### [What this task involves]
Before repeating the entries below, strip out every picture and keep all else as it is.

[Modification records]
######

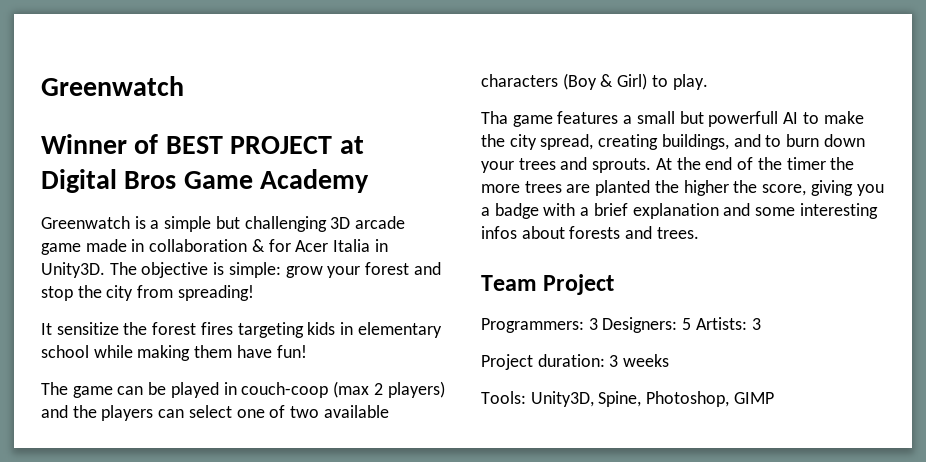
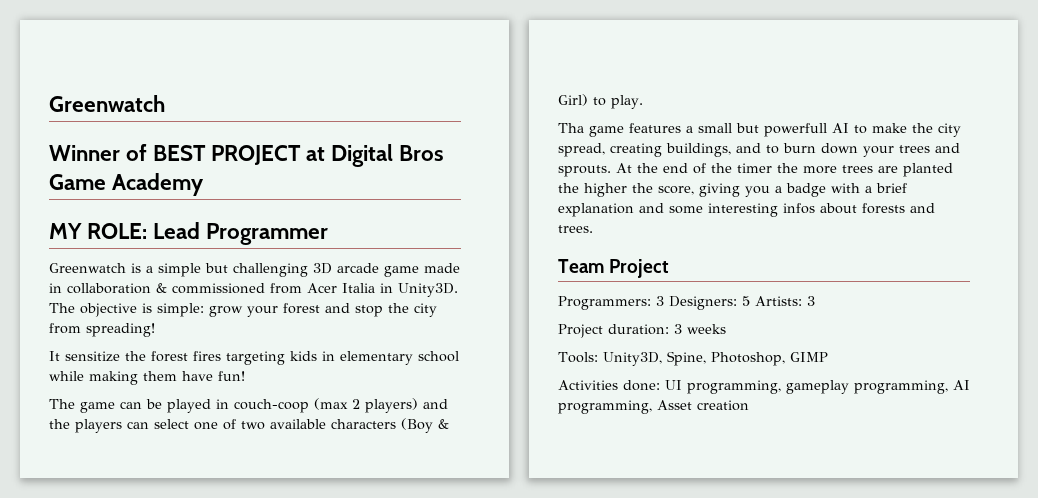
(370, 181) none -> [49,222,329,245] // MY ROLE: Lead Programmer
[268,239,291,252] for -> [172,283,302,294] commissioned from
(774, 398) none -> [558,380,970,394] [558,400,749,414] // Activities done: UI programming, gameplay programming, AI programming, Asset creation

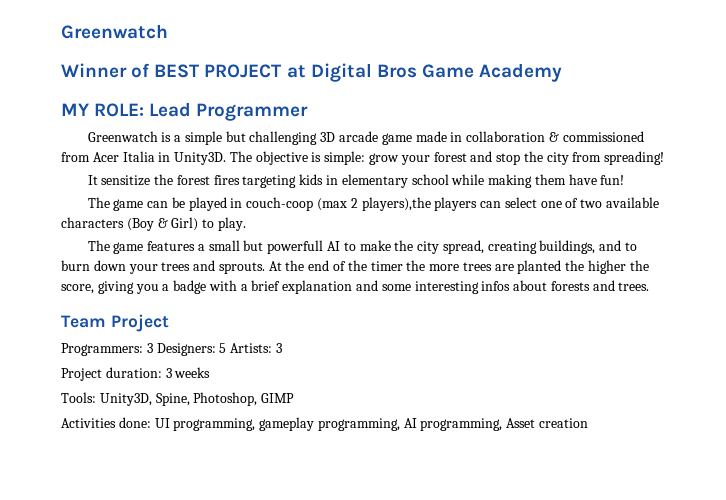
[365,398,448,413] [49,419,70,429] players) and the -> [361,197,431,211] players),the
[558,123,584,133] Tha -> [87,240,110,251] The

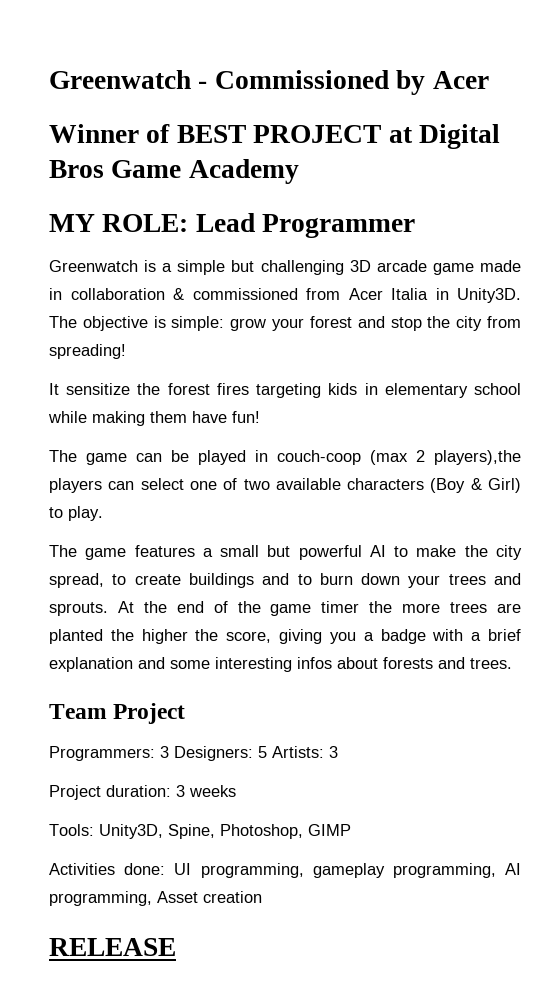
[61,24,168,39] Greenwatch -> [49,70,489,95] Greenwatch - Commissioned by Acer
[267,240,324,254] powerfull -> [298,545,362,560] powerful
[487,240,596,254] creating buildings, -> [112,573,254,588] to create buildings
(367, 265) none -> [270,604,312,616] game
(589, 423) none -> [49,938,176,956] // RELEASE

######

### [Written answer]
(370, 181) none -> [49,222,329,245] // MY ROLE: Lead Programmer
[268,239,291,252] for -> [172,283,302,294] commissioned from
(774, 398) none -> [558,380,970,394] [558,400,749,414] // Activities done: UI programming, gameplay programming, AI programming, Asset creation

[365,398,448,413] [49,419,70,429] players) and the -> [361,197,431,211] players),the
[558,123,584,133] Tha -> [87,240,110,251] The

[61,24,168,39] Greenwatch -> [49,70,489,95] Greenwatch - Commissioned by Acer
[267,240,324,254] powerfull -> [298,545,362,560] powerful
[487,240,596,254] creating buildings, -> [112,573,254,588] to create buildings
(367, 265) none -> [270,604,312,616] game
(589, 423) none -> [49,938,176,956] // RELEASE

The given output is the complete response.